Confidence Ellipsoids of a Multivariate Normal Mean Vector Based on Noise Perturbed and Synthetic Data with Applications

Abstract

In this paper we address the problem of constructing a confidence ellipsoid of a multivariate normal mean vector based on a random sample from it. The central issue at hand is the sensitivity of the original data and hence the data cannot be directly used/analyzed. We consider a few perturbations of the original data, namely, noise addition and creation of synthetic data based on the plug-in sampling (PIS) method and the posterior predictive sampling (PPS) method. We review some theoretical results under PIS and PPS which are already available based on both frequentist and Bayesian analysis (Klein and Sinha, 2015, 2016; Guin et al., 2023) and derive the necessary results under noise addition. A theoretical comparison of all the methods based on expected volumes of the confidence ellipsoids is provided. A measure of privacy protection (PP) is discussed and its formulas under PIS, PPS and noise addition are derived and the different methods are compared based on PP. Applications include analysis of two multivariate datasets.
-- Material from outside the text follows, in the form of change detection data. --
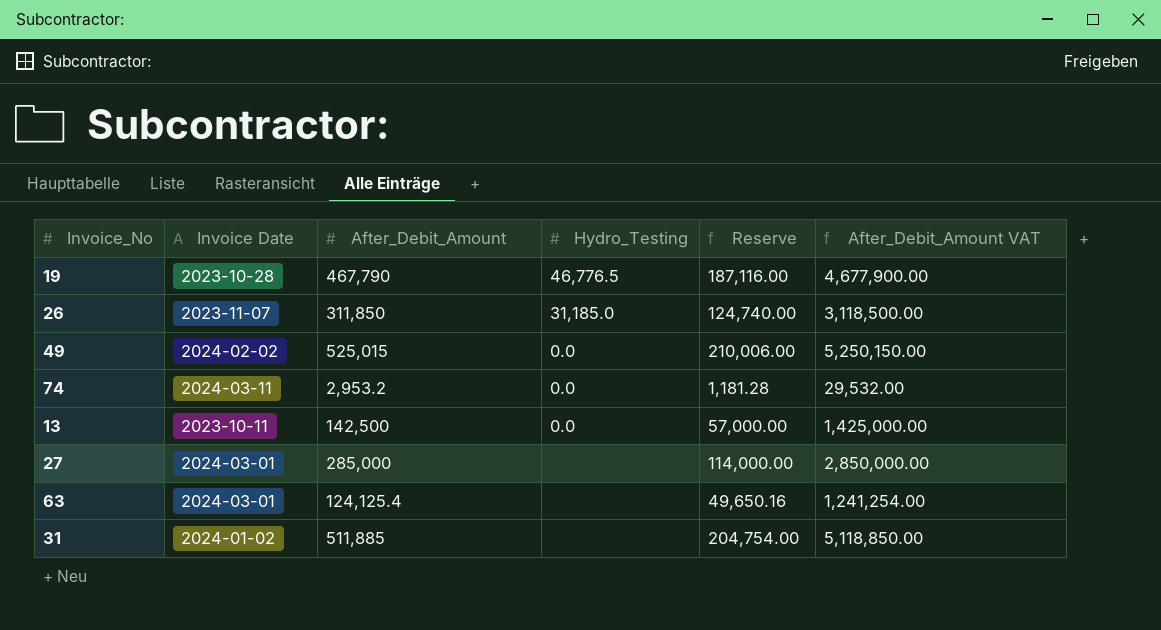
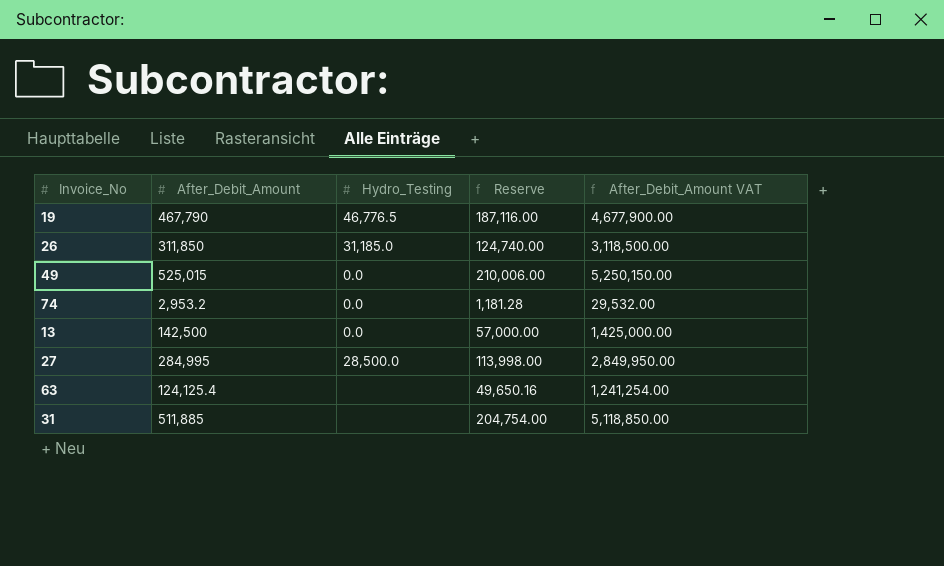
column Invoice Date | position: 2 -> none
27 | After_Debit_Amount: 285,000 -> 284,995
27 | Hydro_Testing: none -> 28,500.0
27 | Reserve: 114,000.00 -> 113,998.00
27 | After_Debit_Amount VAT: 2,850,000.00 -> 2,849,950.00

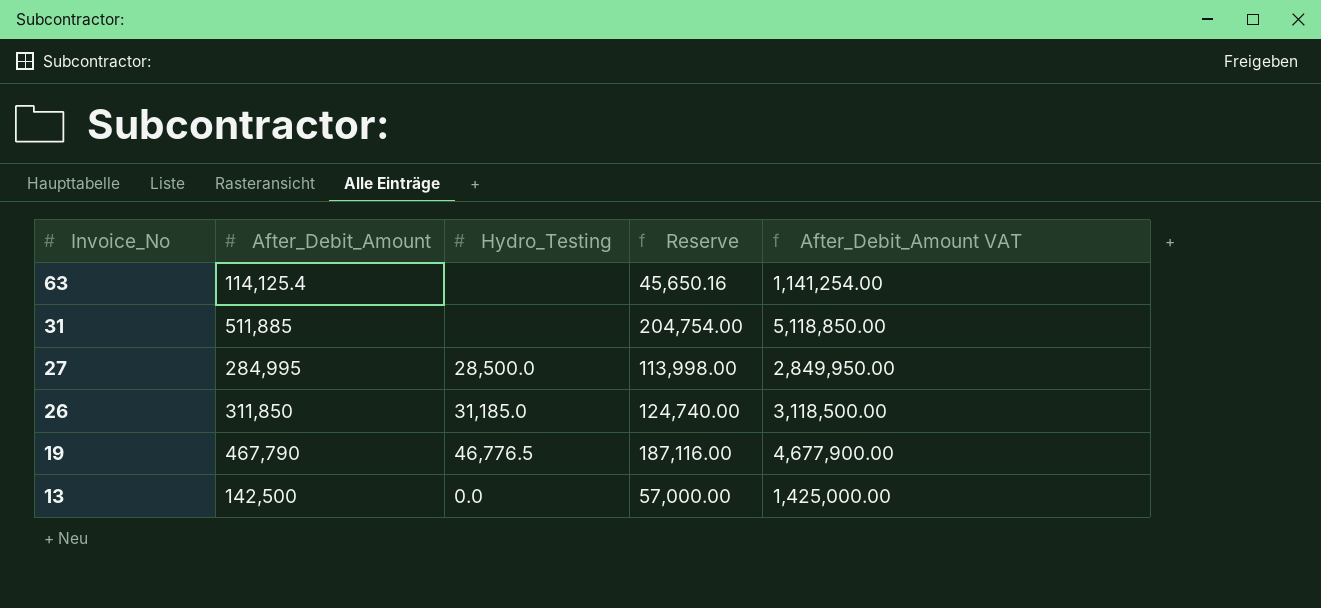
row order: none -> Invoice_No descending
row 49: 525,015 | 0.0 | 210,006.00 | 5,250,150.00 -> none
row 74: 2,953.2 | 0.0 | 1,181.28 | 29,532.00 -> none
63 | After_Debit_Amount: 124,125.4 -> 114,125.4
63 | Reserve: 49,650.16 -> 45,650.16
63 | After_Debit_Amount VAT: 1,241,254.00 -> 1,141,254.00

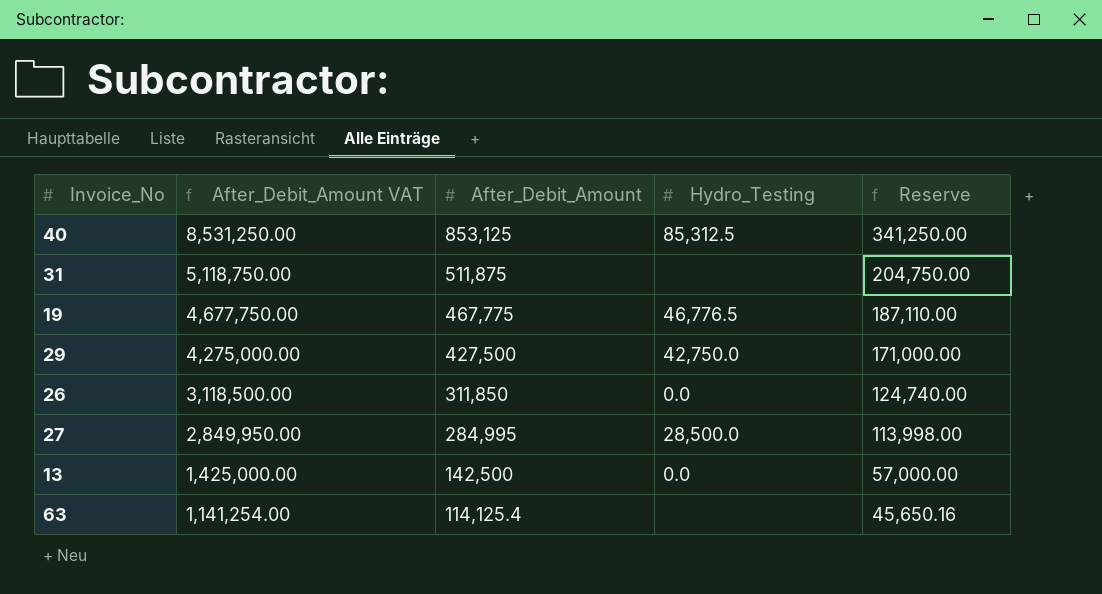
row order: Invoice_No descending -> After_Debit_Amount VAT descending
column After_Debit_Amount VAT | position: 5 -> 2
row 40: none -> 8,531,250.00 | 853,125 | 85,312.5 | 341,250.00
31 | After_Debit_Amount VAT: 5,118,850.00 -> 5,118,750.00
31 | After_Debit_Amount: 511,885 -> 511,875
31 | Reserve: 204,754.00 -> 204,750.00
19 | After_Debit_Amount VAT: 4,677,900.00 -> 4,677,750.00
19 | After_Debit_Amount: 467,790 -> 467,775
19 | Reserve: 187,116.00 -> 187,110.00
row 29: none -> 4,275,000.00 | 427,500 | 42,750.0 | 171,000.00
26 | Hydro_Testing: 31,185.0 -> 0.0

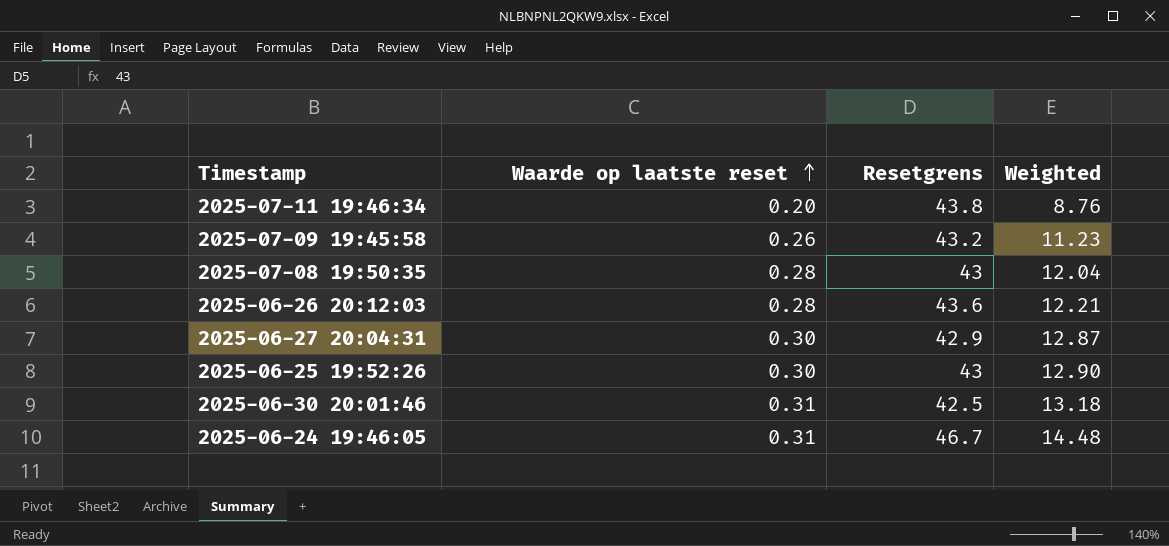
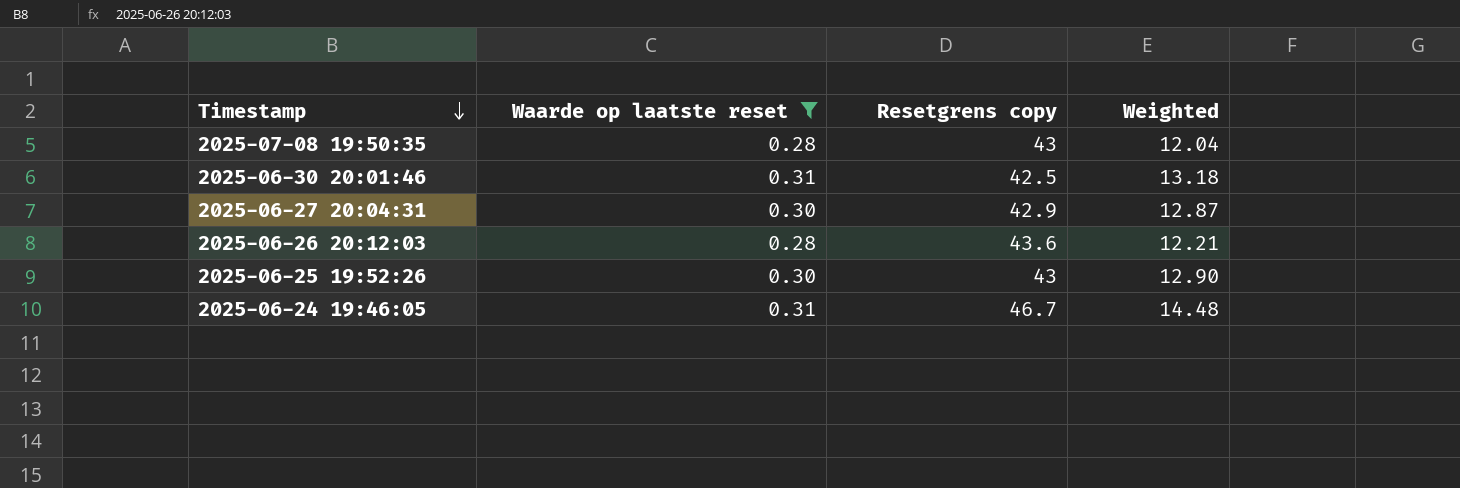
filter: none -> Waarde op laatste reset >= 0.28
row order: Waarde op laatste reset ascending -> Timestamp descending
column name: Resetgrens -> Resetgrens copy

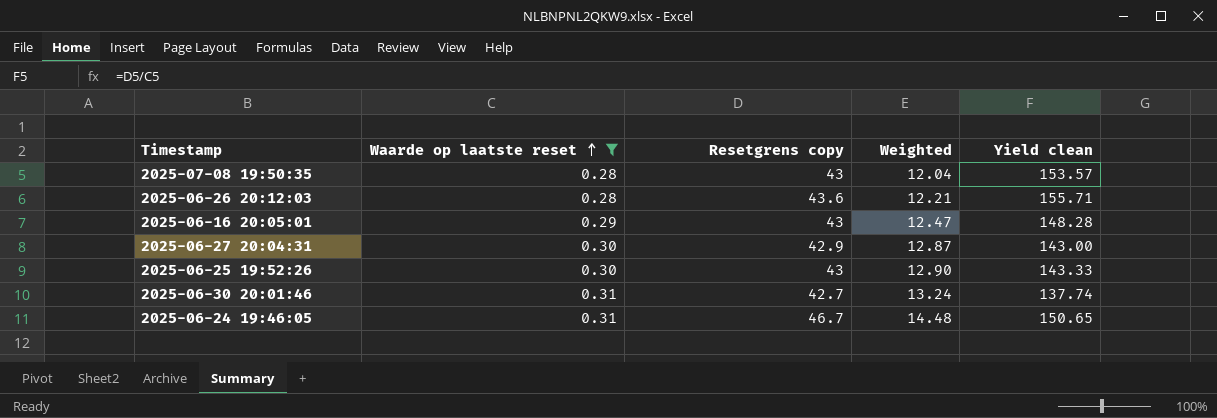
row order: Timestamp descending -> Waarde op laatste reset ascending
column Yield clean | formula: none -> [Resetgrens copy] / [Waarde op laatste reset]
row 2025-06-16 20:05:01: none -> 0.29 | 43 | 12.47 | 148.28
2025-06-30 20:01:46 | Resetgrens copy: 42.5 -> 42.7
2025-06-30 20:01:46 | Weighted: 13.18 -> 13.24

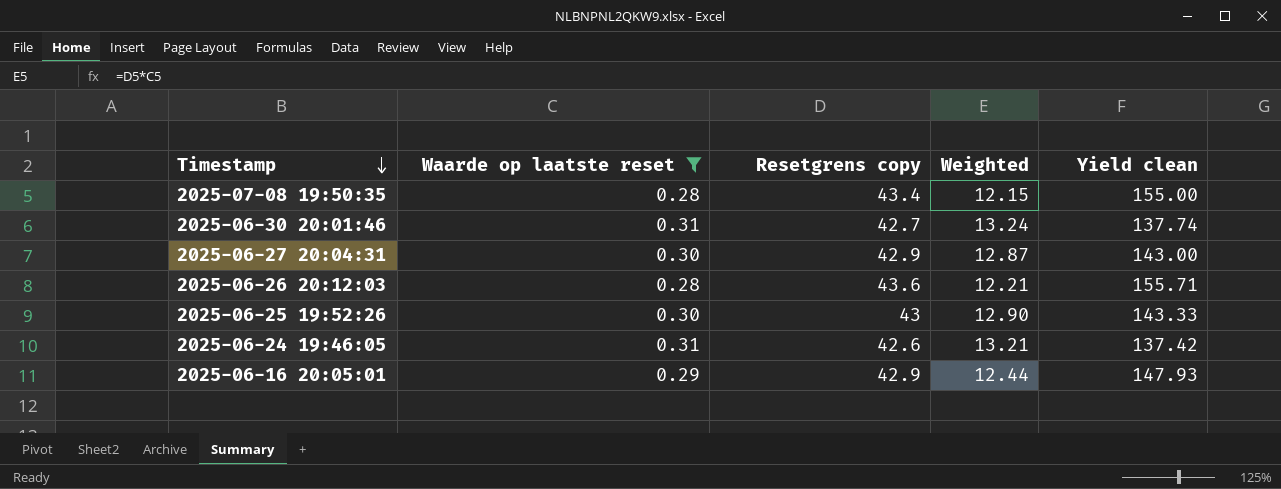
row order: Waarde op laatste reset ascending -> Timestamp descending
2025-07-08 19:50:35 | Resetgrens copy: 43 -> 43.4
2025-07-08 19:50:35 | Weighted: 12.04 -> 12.15
2025-07-08 19:50:35 | Yield clean: 153.57 -> 155.00
2025-06-24 19:46:05 | Resetgrens copy: 46.7 -> 42.6
2025-06-24 19:46:05 | Weighted: 14.48 -> 13.21
2025-06-24 19:46:05 | Yield clean: 150.65 -> 137.42
2025-06-16 20:05:01 | Resetgrens copy: 43 -> 42.9
2025-06-16 20:05:01 | Weighted: 12.47 -> 12.44
2025-06-16 20:05:01 | Yield clean: 148.28 -> 147.93

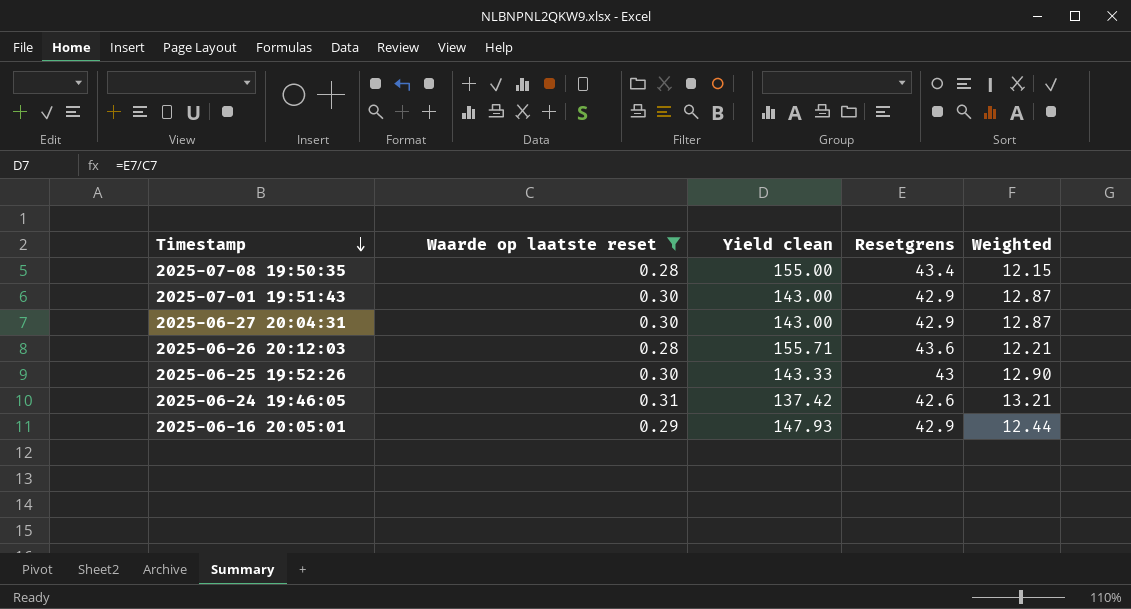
column Yield clean | position: 5 -> 3
column name: Resetgrens copy -> Resetgrens
row 2025-06-30 20:01:46: 0.31 | 42.7 | 13.24 | 137.74 -> none
row 2025-07-01 19:51:43: none -> 0.30 | 143.00 | 42.9 | 12.87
The first dataset, with p = 2, is obtained from the latest Annual Social and Economic Supplement (ASEC) conducted by the US Census Bureau in 2023. The second dataset, with p = 3, pertains to renal variables obtained from the book by Harris and Boyd (1995). Using a synthetic version of the original data generated through PIS and PPS methods and also the noise added data, we produce and display the confidence ellipsoids for the unknown mean vector under various scenarios. Finally, the privacy protection measure is evaluated for various methods and different features.